You Might Start To Hate Your Hobby

This is something that almost everyone who has made their hobby a profession says when you ask, and honestly, they are right. While I still love writing and will always turn to it for emotional support and a creative outlet, I have noticed the juvenile excitement I once had when sitting down to do some writing has dwindled throughout the years, specifically after it started to earn me money. It became more of a chore than an escape because others are counting on you to produce content for their businesses to succeed.

While my blog isn’t part of my career, I can see this being the case for professional bloggers as well. Something that was once a creative outlet might start feeling more like another tick on your to-do list. That can be quite hard after a while because your hobby should be an escape from the rest of reality, not part of the stress that inhabits it.

You Might Not Always Have Support

Sometimes, others might not feel confident in your ability to turn what you love—your dream—into a profitable career. Other times, those people might even be unhappy when you manage to do so and push their negativity onto your endeavours. This is undoubtedly hard and can really affect your confidence in pursuing this new career path. While I’ve always had support from friends and family, there have been times when I experienced a lack of confidence in being able to make money simply from writing.
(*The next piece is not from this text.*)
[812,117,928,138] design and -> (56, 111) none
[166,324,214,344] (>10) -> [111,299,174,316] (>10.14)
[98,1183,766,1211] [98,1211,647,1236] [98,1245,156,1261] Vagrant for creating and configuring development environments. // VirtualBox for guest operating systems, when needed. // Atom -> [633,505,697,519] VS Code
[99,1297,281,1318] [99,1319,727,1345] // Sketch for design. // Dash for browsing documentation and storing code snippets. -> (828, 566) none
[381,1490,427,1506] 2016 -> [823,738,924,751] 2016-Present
Luckily, everyone and their mother seems to need a copywriter these days, so there will always be some sort of freelancing gig available.

It Probably Won’t Look Like How You Expect It To

I often fell into a fantasy about what I imagined working from home and writing would look like when I was working a corporate office job. Most of it involved wearing cute loungewear while sitting at a West Elm desk with a cup of coffee and a decorative notebook by my side with all my to-dos written out neatly. Once I started working from home I realized that a lot of my time was spent in slouchy clothing, not really feeling the need to get dressed properly, waking up later than I hoped, but enjoying the ability to sleep in, and often times forgoing a to-do list to just wing it. I also moved to a different country half way through my career transition, so I had to accept that the cute little apartment I thought I’d have to work out of wouldn’t exactly be attainable in one of the most expensive cities in the world.
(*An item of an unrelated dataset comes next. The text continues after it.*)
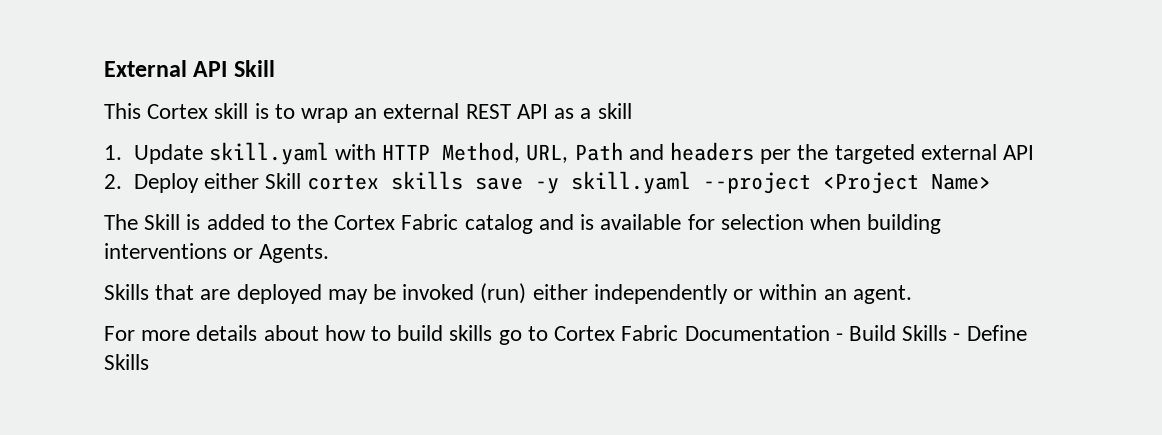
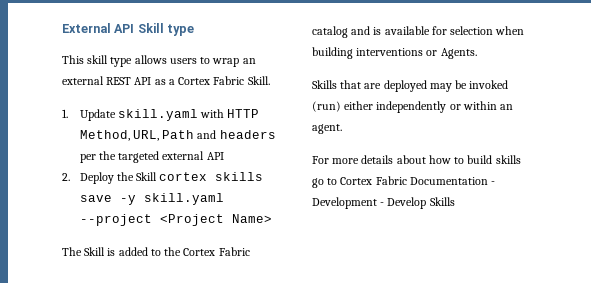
(275, 68) none -> [167,24,195,36] type
[147,103,269,119] Cortex skill is -> [87,55,197,67] skill type allows users
[597,103,632,119] skill -> [178,76,270,85] Cortex Fabric Skill.
[203,173,259,189] either -> [116,172,134,181] the
[848,325,1027,341] Build Skills - Define -> [312,197,427,209] Development - Develop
There is also the issue of money. While there isn’t anything I’d rather do all day long than write, it is often hard to ensure you are making enough money to be financially independent. Many clients often think your work is worth less than it should be and don’t even get me started on late invoice payments. It’s enough to make you want to drive your head through a wall! At the end of the day, it’s important to not bank too much on the fantasy you may have created and to take every day as it comes, adapting with the ebbs and flows of freelance life, if that’s the route you choose to take.
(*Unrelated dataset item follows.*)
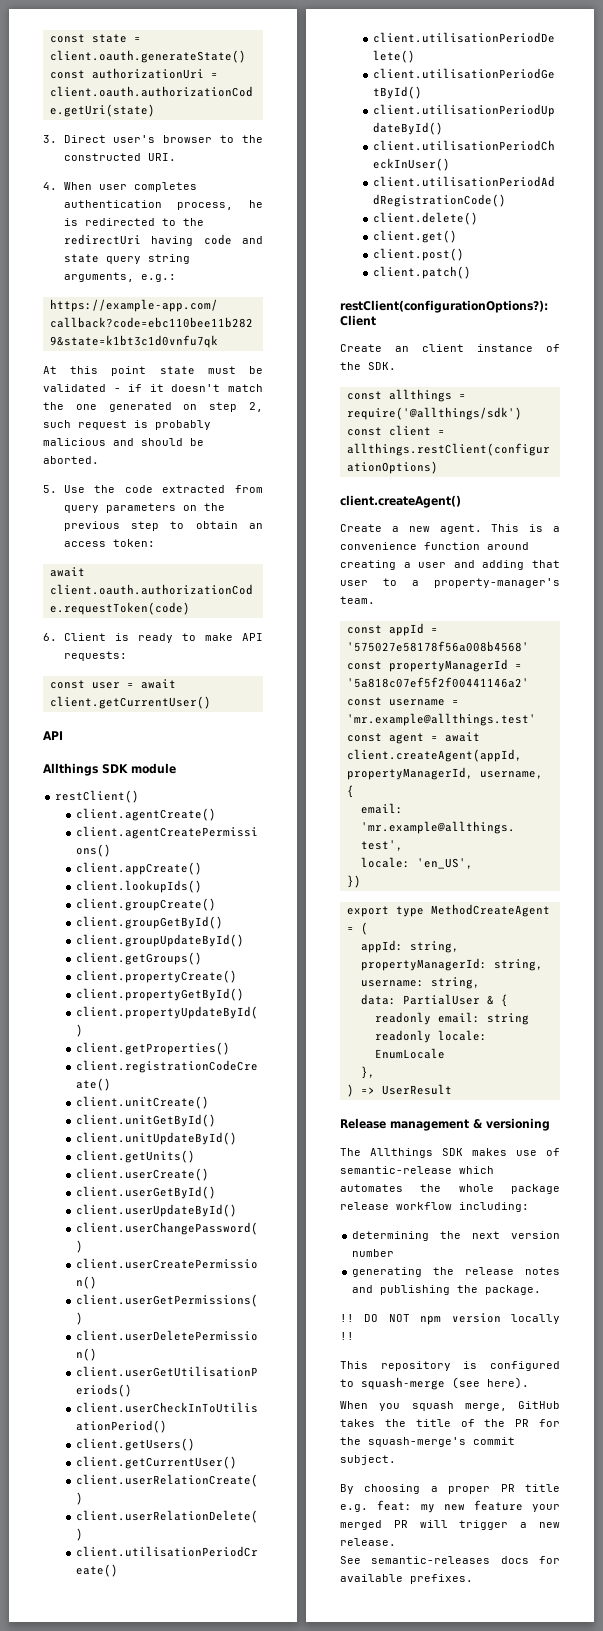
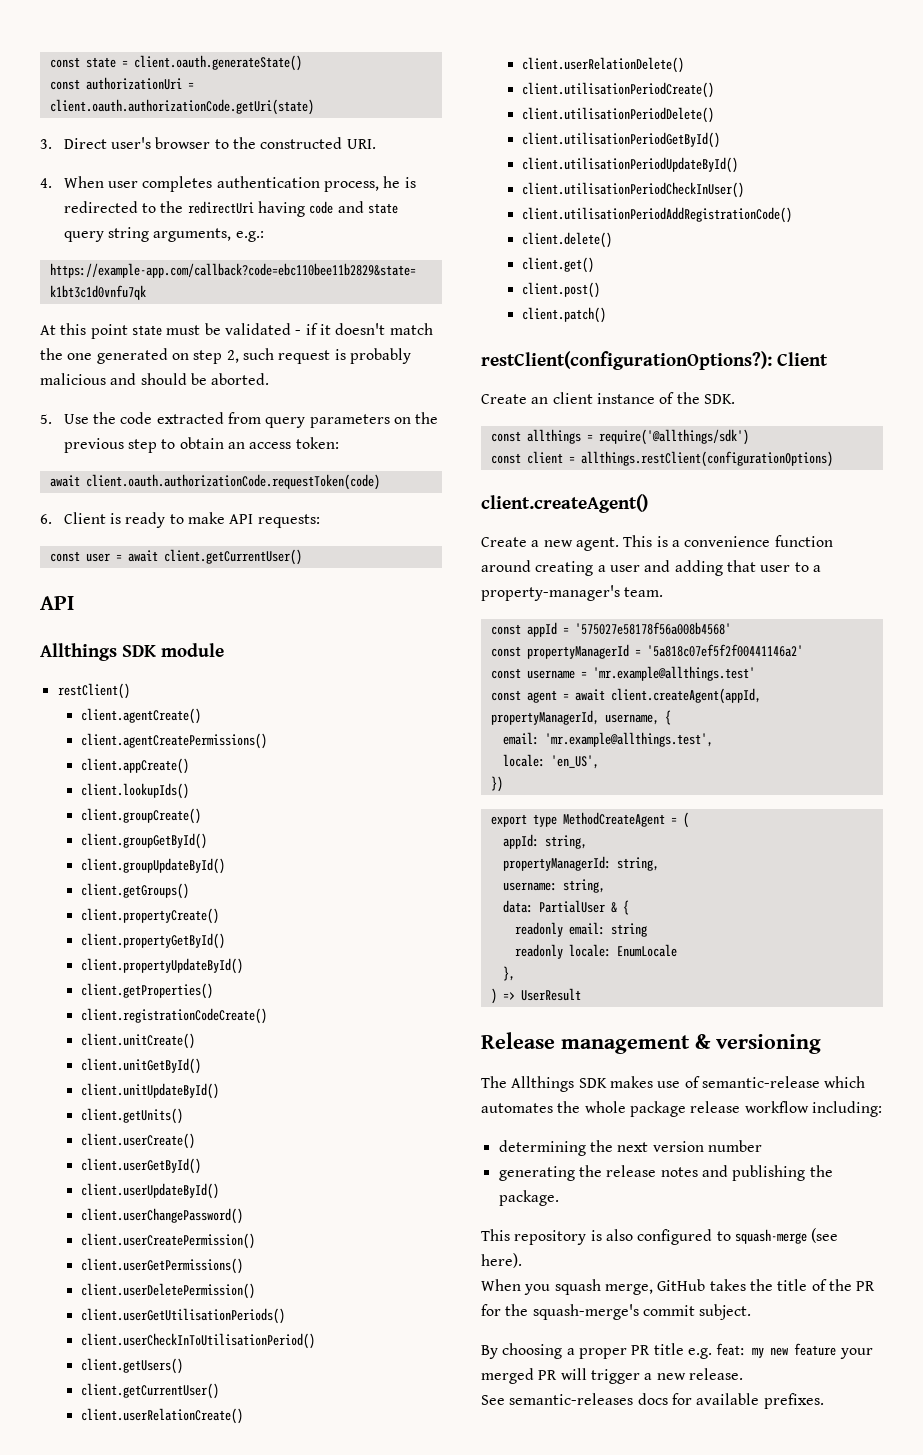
[340,1313,560,1325] [340,1332,354,1340] // !! DO NOT npm version locally !! -> (559, 1198) none
(478, 1365) none -> [605,1229,633,1241] also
There’s A Chance It Won’t Work Out

While it’s sad to think about, there is always a chance that your career just can’t be turned into a profession. Whether it’s because there isn’t enough of an income or you’ve lost your passion for it, you will need to face the reality at some point and come up with a backup plan. On the bright side, you still have something you really enjoy to do on your off-hours, and there’s nothing more satisfying than that.